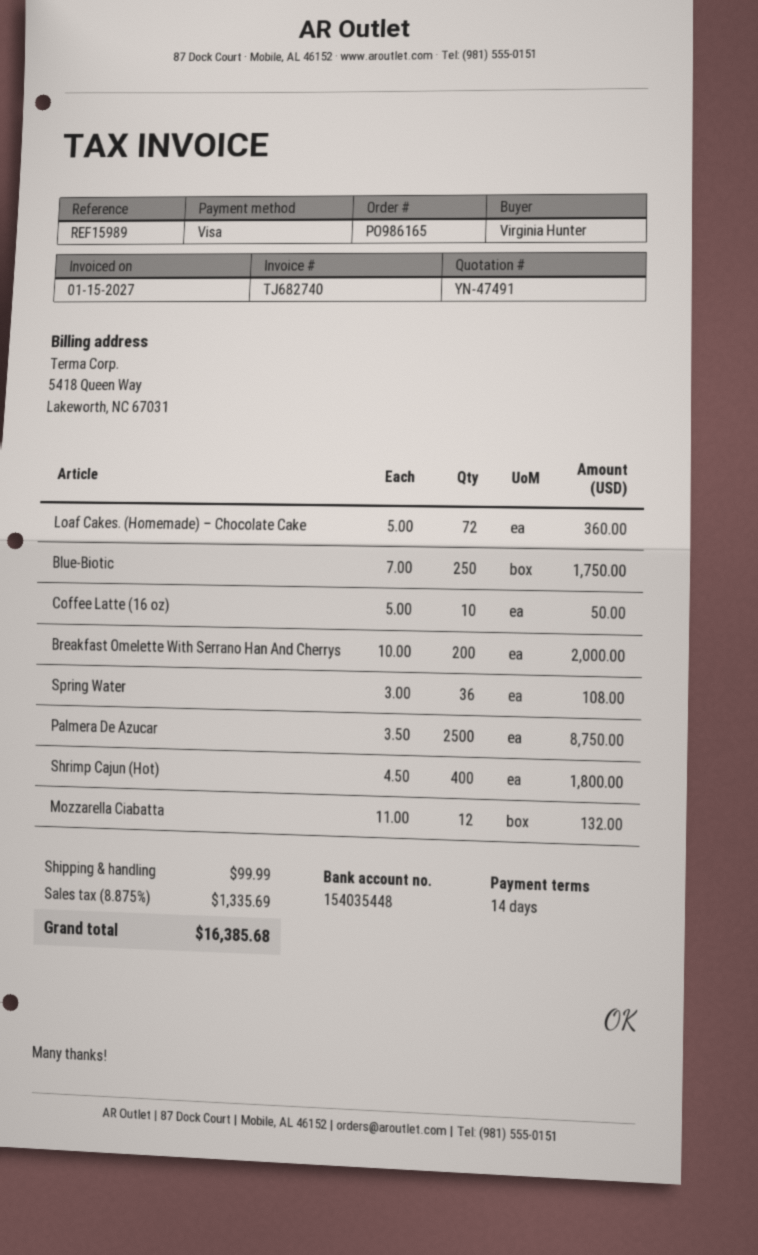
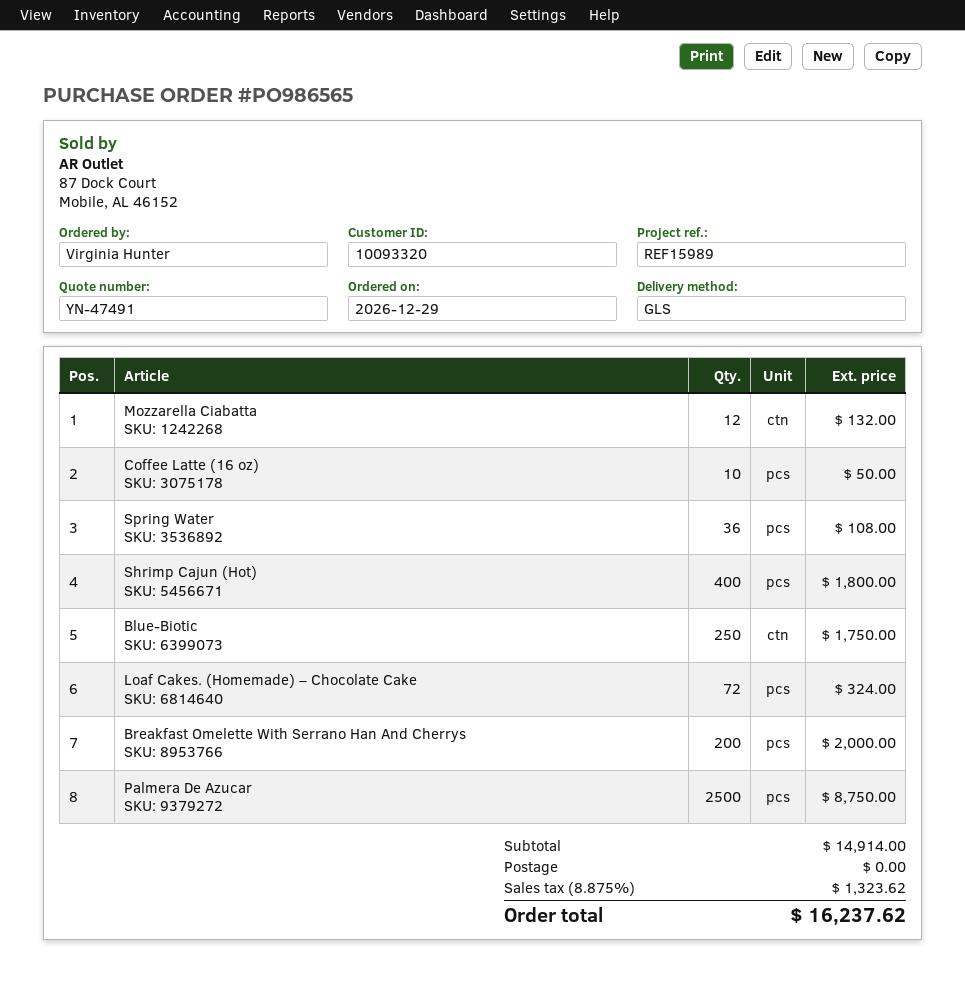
order number: PO986165 -> PO986565
Loaf Cakes. (Homemade) – Chocolate Cake: 72 for 360.00 -> 72 for 324.00
shipping: 99.99 -> 0.00
tax: 8.875% = 1335.69 -> 8.875% = 1323.62
total: 16385.68 -> 16237.62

■ **Exercise objective**:
Reproduce every line above exactly as written, omitting the images.

■ **Result for this task**:
order number: PO986165 -> PO986565
Loaf Cakes. (Homemade) – Chocolate Cake: 72 for 360.00 -> 72 for 324.00
shipping: 99.99 -> 0.00
tax: 8.875% = 1335.69 -> 8.875% = 1323.62
total: 16385.68 -> 16237.62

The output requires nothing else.